Common Social Engineering Techniques
Some hackers rely on exploiting human vulnerabilities instead of technological ones — Learn how to protect yourself from “social engineering,”
Social engineering approaches rely on human vulnerabilities rather than a potential hacker’s technological prowess.
To get (unauthorized) access to sensitive data, cryptocurrency wallets, or accounts, or to persuade victims to download malware onto computers and networks to do additional harm, social engineering is used. Phishing, baiting, quid pro quo attacks, pretexting, and tailgating are examples of such approaches.
- Phishing and Related Social Engineering Attacks
- Baiting: A Common Social Engineering Technique
- Quid Pro Quo Social Engineering Attack
- Pretexting: A Familiar Social Engineering Example
- Tailgating or Piggybacking: In-Person Social Engineering Attacks
Phishing and Related Social Engineering Attacks
A hostile actor impersonates a trustworthy authority figure or organization in a phishing attack to deceive a target into providing sensitive information or parting with money.

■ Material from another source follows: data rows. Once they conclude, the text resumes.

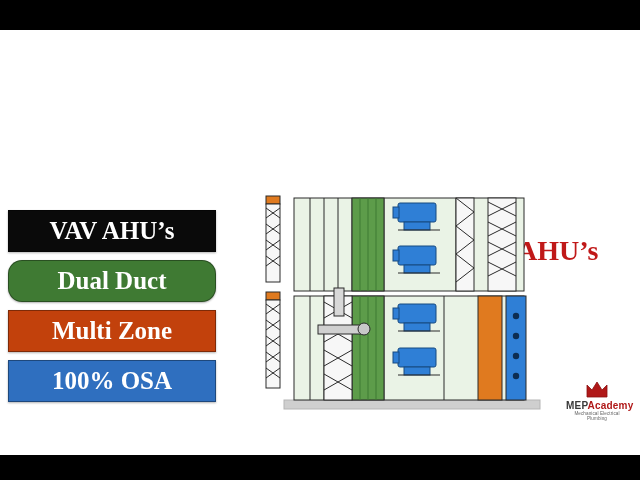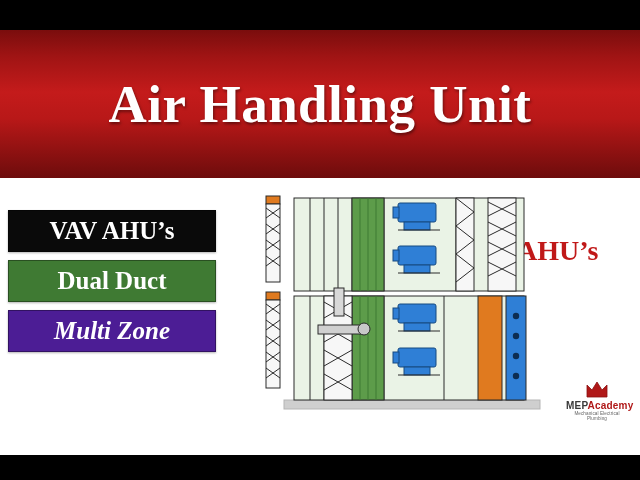--- a/index.html
+++ b/index.html
@@ -43,35 +43,35 @@
   .diagram{position:absolute;left:248px;top:10px;width:300px;height:245px;}
   svg{display:block;}
 </style>
 </head>
 <body>
 
 <div class="stage">
 
   <div class="letterbox-top"></div>
 
-  <div class="banner">
-    <div class="banner-title">Air Handling Unit</div>
-  </div>
 
   <div class="body-area">
 
     <div class="labels">
       <div class="label-chip" style="background:#0a0a0a;">
         <span>VAV AHU’s</span>
       </div>
-      <div class="label-chip" style="background:#3f7a33;">
+      <div class="label-chip" style="background:#3f7a33;border-radius:14px;">
         <span>Dual Duct</span>
       </div>
-      <div class="label-chip" style="background:#4c1d95;font-style:italic;">
+      <div class="label-chip" style="background:#c2410c;">
         <span>Multi Zone</span>
+      </div>
+      <div class="label-chip" style="background:#2f6fbf;">
+        <span>100% OSA</span>
       </div>
     </div>
 
     <div class="ahus-caption">AHU’s</div>
 
     <div class="diagram">
       <svg width="300" height="245" viewBox="0 0 300 245">
         <g stroke="#2a2a2a" stroke-width="1" fill="none">
 
           <rect x="36" y="212" width="256" height="9" fill="#cfcfcf" stroke="#b5b5b5"></rect>

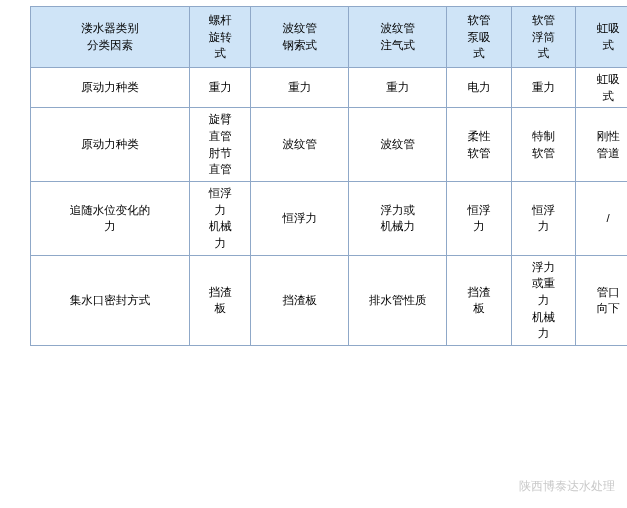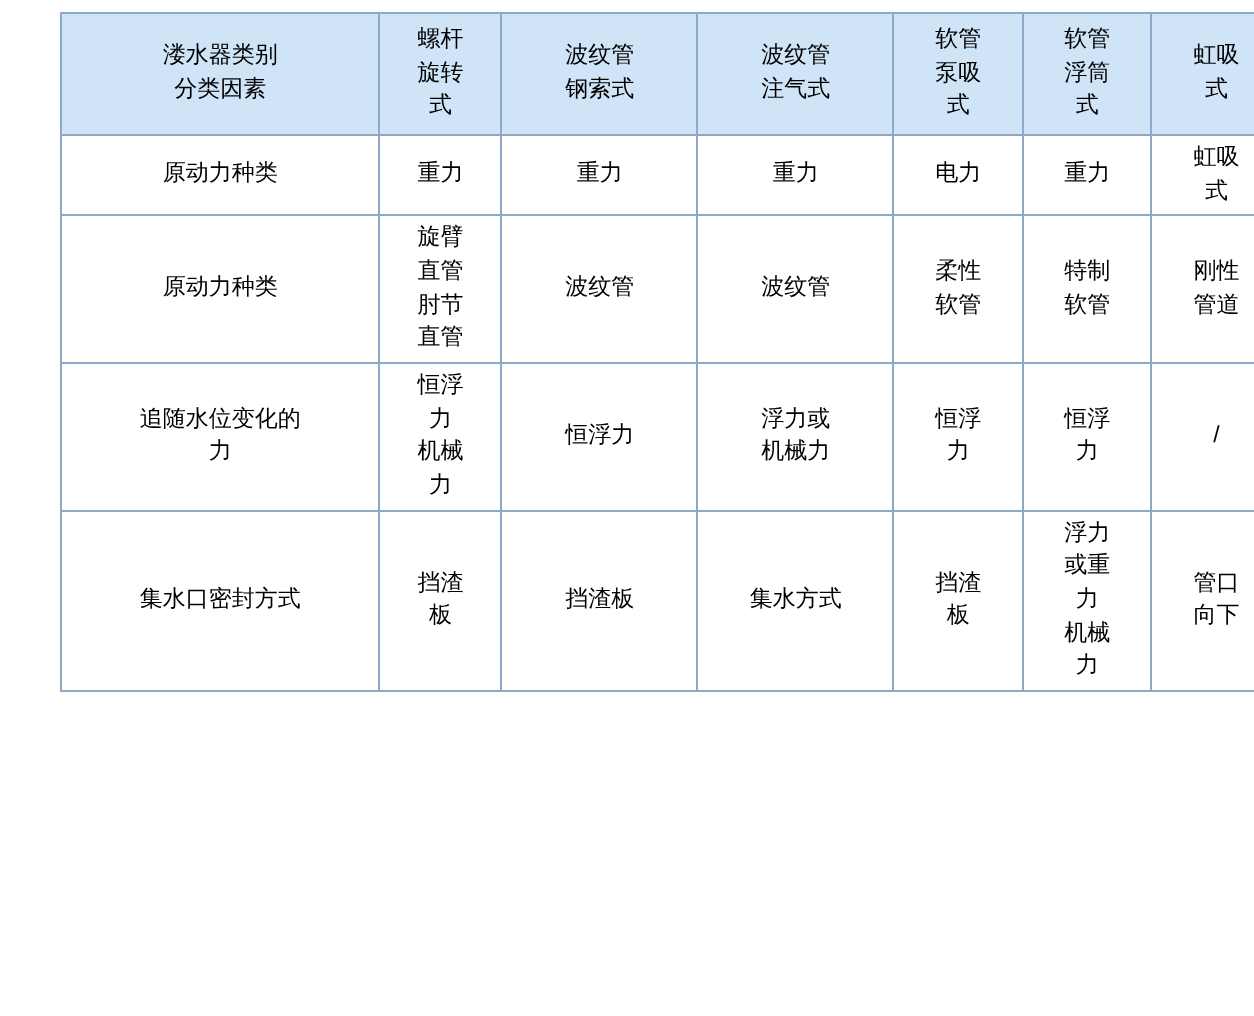--- a/index.html
+++ b/index.html
@@ -128,23 +128,24 @@
         <td>恒浮力</td>
         <td>浮力或<br>机械力</td>
         <td>恒浮<br>力</td>
         <td>恒浮<br>力</td>
         <td>/</td>
       </tr>
       <tr class="r5">
         <td class="rowhead">集水口密封方式</td>
         <td>挡渣<br>板</td>
         <td>挡渣板</td>
-        <td>集水方式</td>
+        <td>排水管性质</td>
         <td>挡渣<br>板</td>
         <td>浮力<br>或重<br>力<br>机械<br>力</td>
         <td>管口<br>向下</td>
       </tr>
     </tbody>
   </table>
 </div>
 
 <div class="watermark">
+  <div>陕西博泰达水处理</div>
 </div>
 
 </body></html>

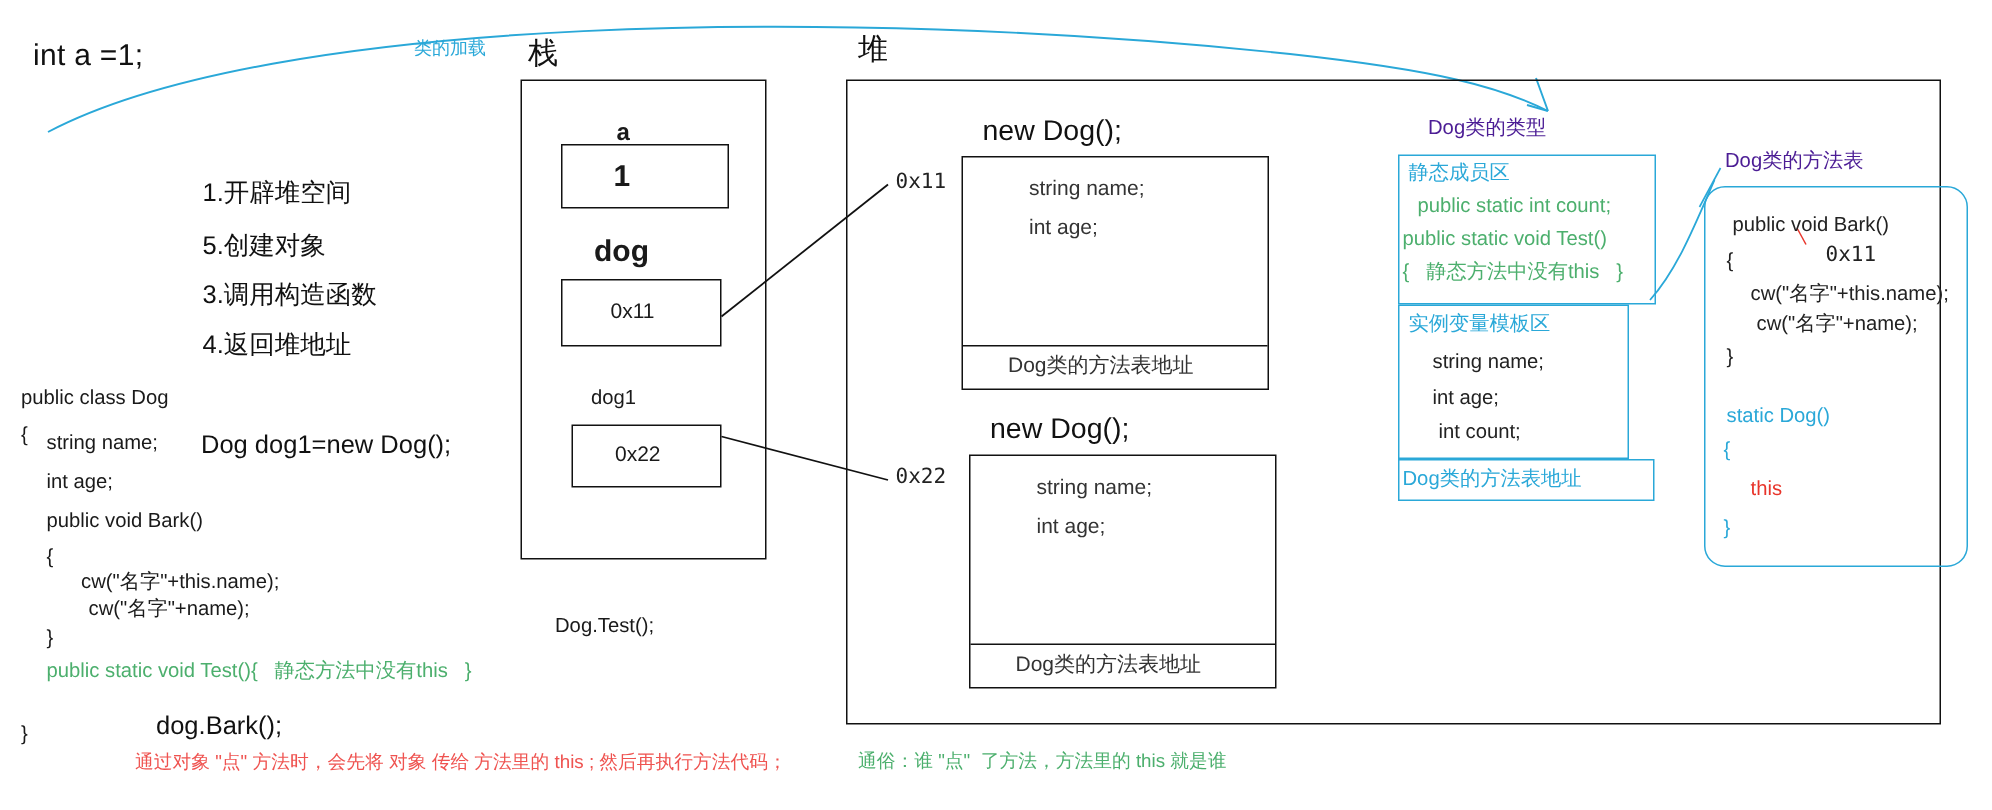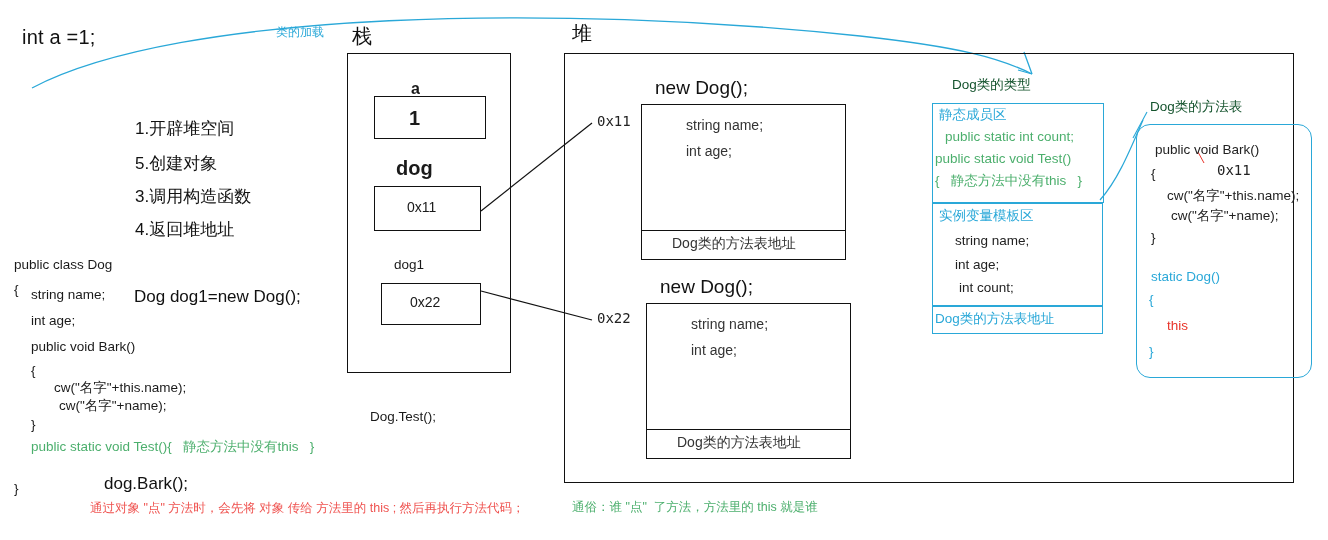--- a/index.html
+++ b/index.html
@@ -38,21 +38,21 @@
   .slot-val { font-size: 14px; }
 
   .heap-title { font-size: 19px; color: #111; }
   .obj-field { font-size: 14px; color: #333; }
   .obj-mt { font-size: 14px; color: #333; }
   .addr-label { font-size: 14px; color: #222; font-family: "DejaVu Sans Mono", monospace; }
 
   
   .blue-t { color: #2aa8d8; font-size: 13.5px; }
   .green-t { color: #4caf6d; font-size: 13.5px; }
-  .blue-head { color: #14532d; font-size: 13.5px; }
+  .blue-head { color: #4c1d95; font-size: 13.5px; }
   .dark-t { color: #222; font-size: 13.5px; }
   .red-t { color: #e8342a; font-size: 13.5px; }
 
   .note-red { color: #ef5350; font-size: 12.5px; }
   .note-green { color: #4caf6d; font-size: 12.5px; }
 
   .curve-label { color: #2aa8d8; font-size: 12px; }
 
   svg.overlay { position: absolute; left: 0; top: 0; width: 1328px; height: 540px; pointer-events: none; }
 </style>
@@ -150,21 +150,21 @@
 
   <div class="txt blue-head" style="left:952px; top:78px;">Dog类的类型</div>
 
   <div class="bluebox" style="left:932px; top:103px; width:172px; height:100px;">
     <div class="txt blue-t" style="left:6px; top:4px;">静态成员区</div>
     <div class="txt green-t" style="left:12px; top:26px;">public static int count;</div>
     <div class="txt green-t" style="left:2px; top:48px;">public static void Test()</div>
     <div class="txt green-t" style="left:2px; top:70px;">{   静态方法中没有this   }</div>
   </div>
 
-  <div class="bluebox" style="left:932px; top:203px; width:171px; height:103px;">
+  <div class="bluebox" style="left:932px; top:203px; width:154px; height:103px;">
     <div class="txt blue-t" style="left:6px; top:5px;">实例变量模板区</div>
     <div class="txt dark-t" style="left:22px; top:30px;">string name;</div>
     <div class="txt dark-t" style="left:22px; top:54px;">int age;</div>
     <div class="txt dark-t" style="left:26px; top:77px;">int count;</div>
   </div>
 
   <div class="bluebox" style="left:932px; top:306px; width:171px; height:28px;">
     <div class="txt blue-t" style="left:2px; top:5px;">Dog类的方法表地址</div>
   </div>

While an individual may be the target of a phishing assault, the attacker’s main purpose is usually to compromise one or more systems that the victim has access to. If a phishing assault on an individual is successful, the ramifications can be devastating, affecting other individuals and networks in a matter of seconds.
Spear phishing, vishing, and smishing are examples of phishing assaults. Spear phishing attacks are extremely targeted at specific people, companies, or organizations.
For example, attackers may tailor their emails or messages based on their knowledge of a person’s position inside a company. Voice communications, particularly Voice-over-Internet-Protocol (VoIP) solutions, are used in so-called “vishing attacks” to deceive victims into calling and disclosing personal information such as their credit card number or billing address.
SMS or text messages are used in “smishing” attacks to lure victims to malicious websites or to fool them into giving sensitive personal information.
Baiting: A Common Social Engineering Technique
Baiting attacks take advantage of a victim’s greed by promising a speedy payout. An attacker might, for example, leave an infected USB stick in a public place, anticipating that someone will insert it out of curiosity and thereby install malware on their PC.
An internet ad may deceive a victim by promising a speedy cash reward in exchange for providing sensitive personal information and registering an account.
Baiting attacks are also used to target peer-to-peer websites. Some users may be enticed to give over their banking information in exchange for free movie or music downloads.
Victims who provide financial information in exchange for discounts, quick returns on investments, or free cash rewards may find that their accounts are empty once the information is disseminated.
Quid Pro Quo Social Engineering Attack
Quid pro quo attacks, like baiting schemes, usually involve a promise of a fraudulent exchange. In exchange for company data, an attacker can provide a prize or offer to engage in a research study. Scammers may also pretend to be internal IT professionals, offering to help with an issue or provide software security protection in exchange for personal information or other sensitive information.
Pretexting: A Familiar Social Engineering Example
An attacker acting as a trustworthy authority, such as a bank official or a law enforcement officer, is a common kind of pretexting. Under the guise of authenticating the victim’s identification, the attacker obtains personal information from them, such as a social security number.
A message from a friend’s social media accounts claiming they are stranded and in need of instant emergency finances is a common pretexting scenario. A fraudster may pose as a representative of a political campaign or charity and solicit donations for a good cause.
Each of these scenarios is based on psychological manipulation, in which the victim is led to believe they are carrying out their responsibilities or assisting a friend in need.
Tailgating or Piggybacking: In-Person Social Engineering Attacks
Physical access to a facility or restricted location containing secure information is usually required for tailgating or piggybacking attacks.
Criminals can enter a protected building by just following someone holding the door open for them, circumventing the security systems. As a result, security-conscious businesses may educate their personnel about tailgating attacks as well as other social engineering approaches.
Be aware of social engineering attempts that could compromise your personal accounts, whether you work at a bank or crypto exchange or simply have a bank or crypto exchange account.